Contextualizing the Question:
Briefly describe Chauvin's killing of George Floyd (May 25, 2020) and the subsequent conviction
Introduce the "bad apple" framework: the dominant popular narrative that attributes police violence to individual racist officers
Introduce the systemic/structural counterargument drawn from course materials
Thesis Statement:
While Derek Chauvin's conviction was a meaningful moment of legal accountability, it should not be understood primarily as the actions of a "bad apple." Rather, the conviction — and the broader conditions that produced it — reveals deep structural and historical problems within U.S. policing. Drawing on Bornstein's concept of institutional racism, Burton's genealogy of antiblack policing rooted in slave patrols, and Police on Trial, this essay argues that Chauvin's actions were the visible apex of an iceberg: a policing system shaped by centuries of racial domination, color-blind institutional racism, and an order-maintenance logic that criminalizes Black life by design, not by exception.

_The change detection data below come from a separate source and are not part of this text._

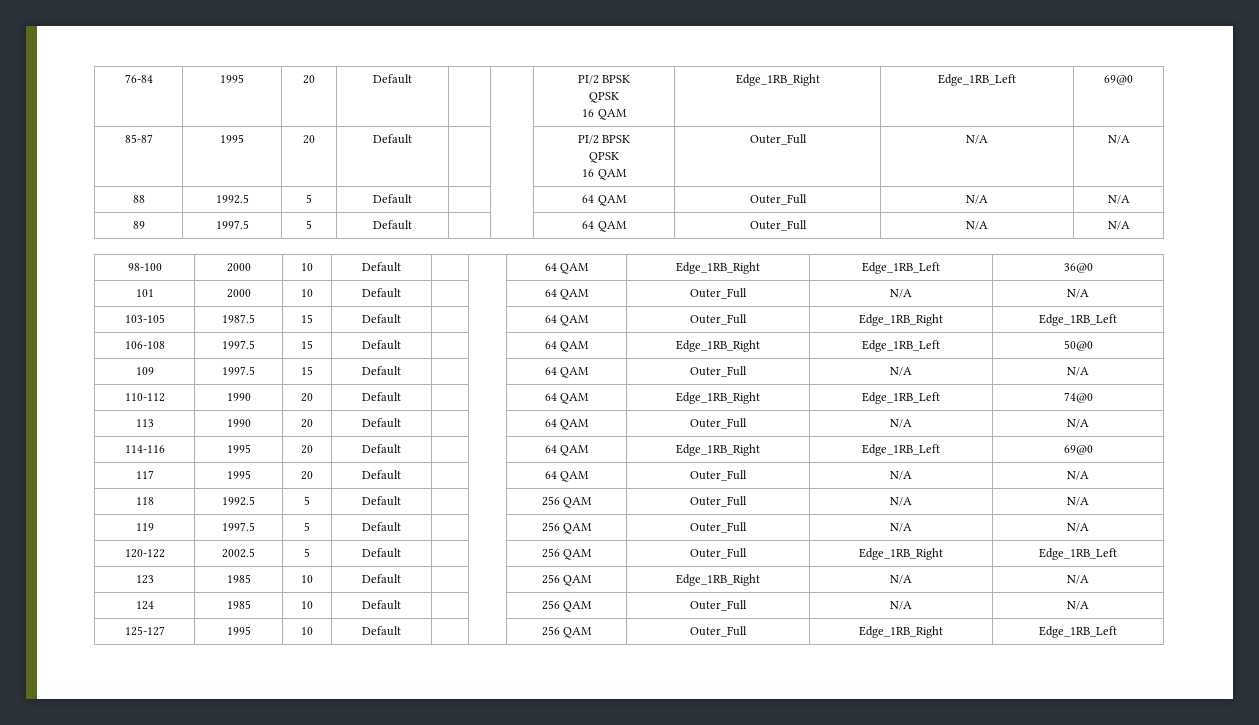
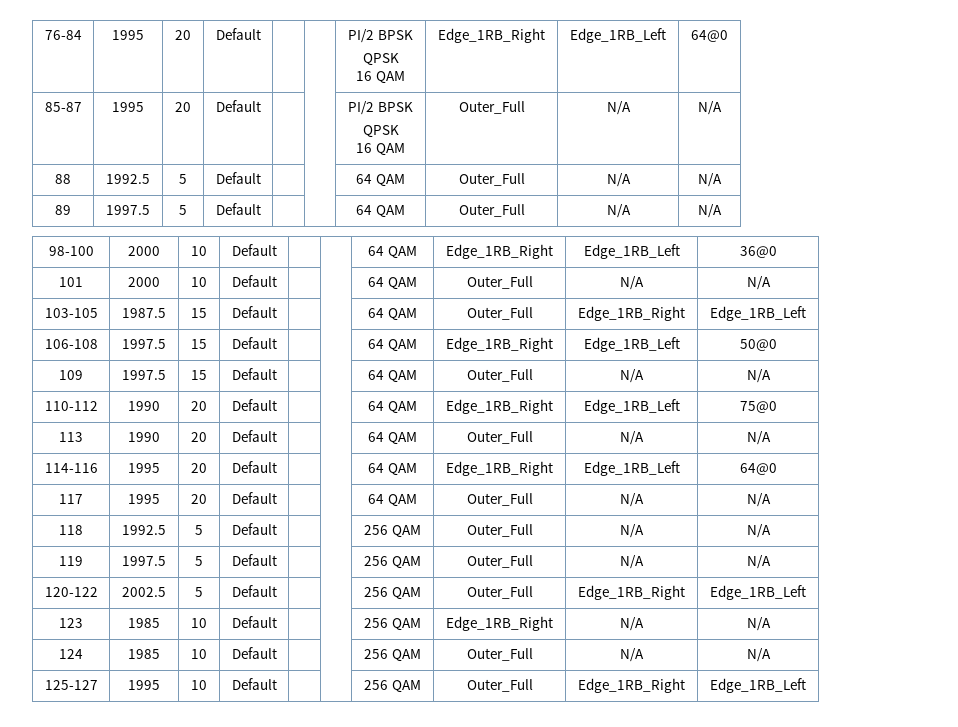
  76-84 | 1995 | 20 | Default | | | PI/2 BPSK
  QPSK
- 16 QAM | Edge_1RB_Right | Edge_1RB_Left | 69@0
+ 16 QAM | Edge_1RB_Right | Edge_1RB_Left | 64@0
- 110-112 | 1990 | 20 | Default | | | 64 QAM | Edge_1RB_Right | Edge_1RB_Left | 74@0
+ 110-112 | 1990 | 20 | Default | | | 64 QAM | Edge_1RB_Right | Edge_1RB_Left | 75@0
- 114-116 | 1995 | 20 | Default | | | 64 QAM | Edge_1RB_Right | Edge_1RB_Left | 69@0
+ 114-116 | 1995 | 20 | Default | | | 64 QAM | Edge_1RB_Right | Edge_1RB_Left | 64@0

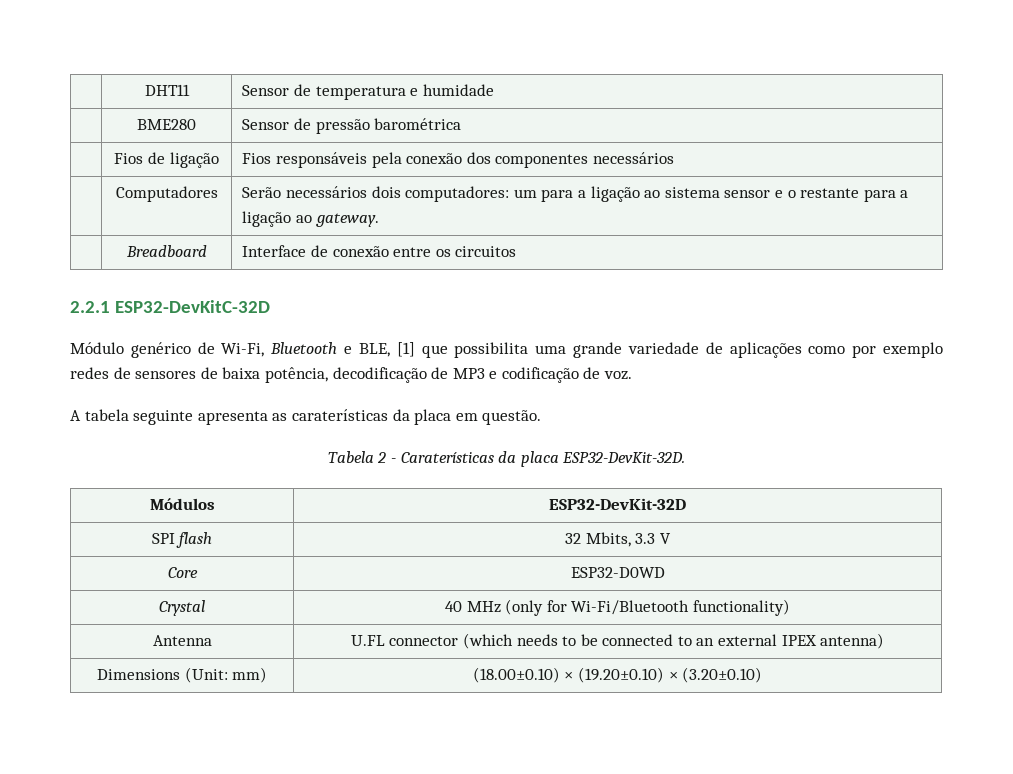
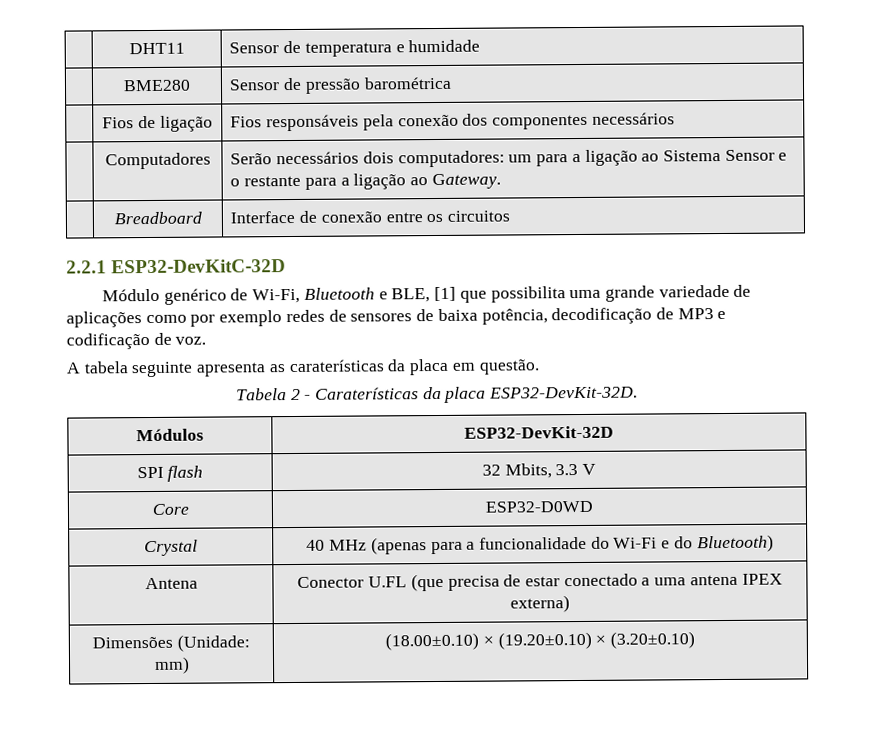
- | Computadores | Serão necessários dois computadores: um para a ligação ao sistema sensor e o restante para a ligação ao gateway.
+ | Computadores | Serão necessários dois computadores: um para a ligação ao Sistema Sensor e o restante para a ligação ao Gateway.
- Crystal | 40 MHz (only for Wi-Fi/Bluetooth functionality)
- Antenna | U.FL connector (which needs to be connected to an external IPEX antenna)
- Dimensions (Unit: mm) | (18.00±0.10) × (19.20±0.10) × (3.20±0.10)
+ Crystal | 40 MHz (apenas para a funcionalidade do Wi-Fi e do Bluetooth)
+ Antena | Conector U.FL (que precisa de estar conectado a uma antena IPEX externa)
+ Dimensões (Unidade: mm) | (18.00±0.10) × (19.20±0.10) × (3.20±0.10)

Body Paragraph 1: Historical Foundations
This section demonstrates that antiblack policing is not an aberration but a foundation.
Slave Patrols as the Origin of Order-Maintenance Policing (Burton)-South Carolina's 1704 law creating the first slave patrol — organized armed white men surveilling both enslaved and free Black people. Ultiamtly, their core functions was to check papers, disparese gatherings, and asminsiter corporal punishment. We tend to romanticizes early American policing ("the earliest days of the nation") while erasing its explicitly antiblack function
patrolling signaling that this was a "defense of white supremacy...was their civic obligation
1793 Fugitive Slave Law: expanded the geography of policing powers, empowering slave owners to seize fugitives across state lines
1850 Fugitive Slave Act: penalized whites who failed to capture escaped slaves — policing Blackness became a national civic duty
implemented the logic of treating Black bodies as inherently suspicious, mobile threats
Black Codes: laws against vagrancy, unemployment, loitering, public drunkenness — enforced almost exclusively against Black people (Burton, citing Davis)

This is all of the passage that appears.